Lagos State Commissioner for Special Duties
- Incumbent
- Assumed office May 2007

Personal details
- Born: Lekki
- Party: Action People's Congress
- Education: Medical doctor

= Tola Kasali =

Nigerian politician

Tola Kasali is a former chairman of Ibeju-Lekki and two-term commissioner in lagos state. He is a member of the Action Congress of Nigeria (ACN) party now called All Progressive Congress (APC) Party. Kasali came on board the Tinubu administration in the second term in 2003 as Commissioner for Rural Development. He was at home in the ministry until midway into the second term that his boss moved him to another familiar terrain, the Ministry of Health. He resigned from the cabinet to contest the governorship ticket of the Action Congress (AC), which the incumbent governor won. From his last assignment as the Director-General of the BRF (Babatunde Raji Fashola) Campaign Organisation, Kasali took charge of the Ministry of Special Duties as Commissioner.

He ran for governor of lagos state in 2007 and in 2015 under the party APC (All Progressive Congress) but lost in the primaries.

He is currently a member of the Odua Investment board for Western States in which he represents Lagos State.

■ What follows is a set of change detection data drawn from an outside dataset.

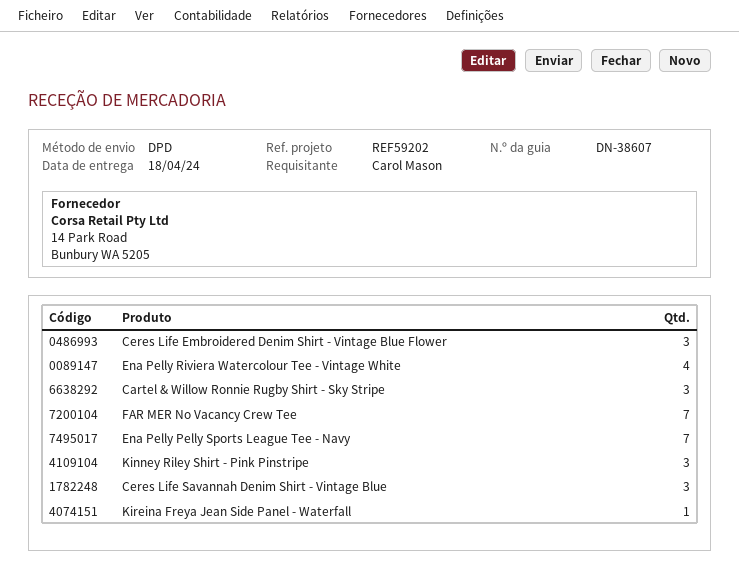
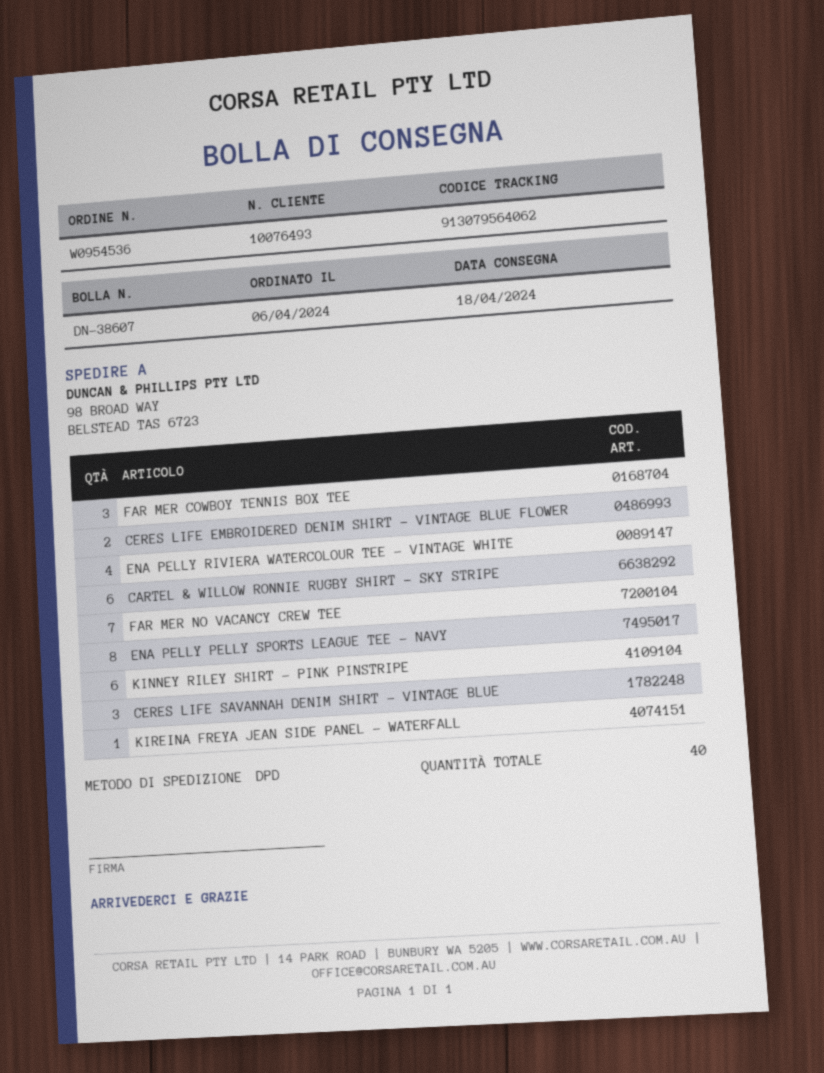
Ceres Life Embroidered Denim Shirt - Vintage Blue Flower: 3 -> 2
Cartel & Willow Ronnie Rugby Shirt - Sky Stripe: 3 -> 6
Ena Pelly Pelly Sports League Tee - Navy: 7 -> 8
Kinney Riley Shirt - Pink Pinstripe: 3 -> 6
FAR MER COWBOY TENNIS BOX TEE: none -> 3

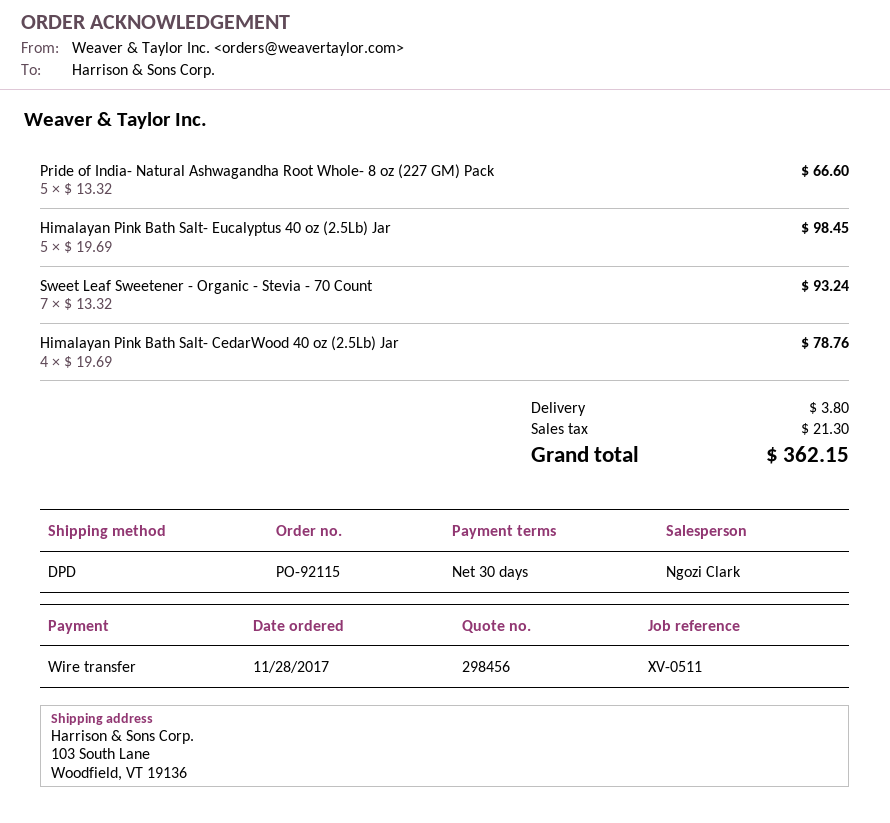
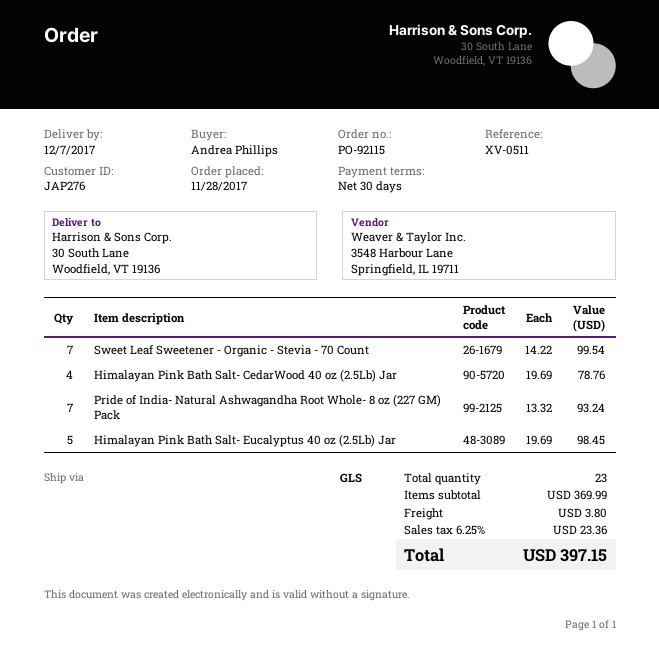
shipping method: DPD -> GLS
ship to: 103 South Lane, Woodfield, VT 19136 -> 30 South Lane, Woodfield, VT 19136
Pride of India- Natural Ashwagandha Root Whole- 8 oz (227 GM) Pack: 5 x 13.32 = 66.60 -> 7 x 13.32 = 93.24
Sweet Leaf Sweetener - Organic - Stevia - 70 Count: 7 x 13.32 = 93.24 -> 7 x 14.22 = 99.54
tax: 21.30 -> 23.36
total: 362.15 -> 397.15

==Early life and education==
Tola Kasali was born to the popular Kasali family of Ibeju-Lekki local government; he was raised in the old Epe division of Lagos State. He was a medical doctor from the State Medical Institute of Zaporozhye, Ukrainian Republic, in the old Union of Soviet Socialist Republic (USSR) and grassroots politician from the seaside Ibeju/Lekki community.

==Political career==
Kasali's foray into administration began when he was elected as the chairman of ibeju-lekki local government. As chairman he started the empowerment programme in the local government, he also encouraged the distribution of bursaries to indigenes of the local government, he was dedicated to improving the lives of people in his constituency. After his tenure, he was appointed a commissioner by asiwaju bola tinubu till 2006."

Kasali was later re-appointed by Governor Fashola to serve with him, a position he held until 2011.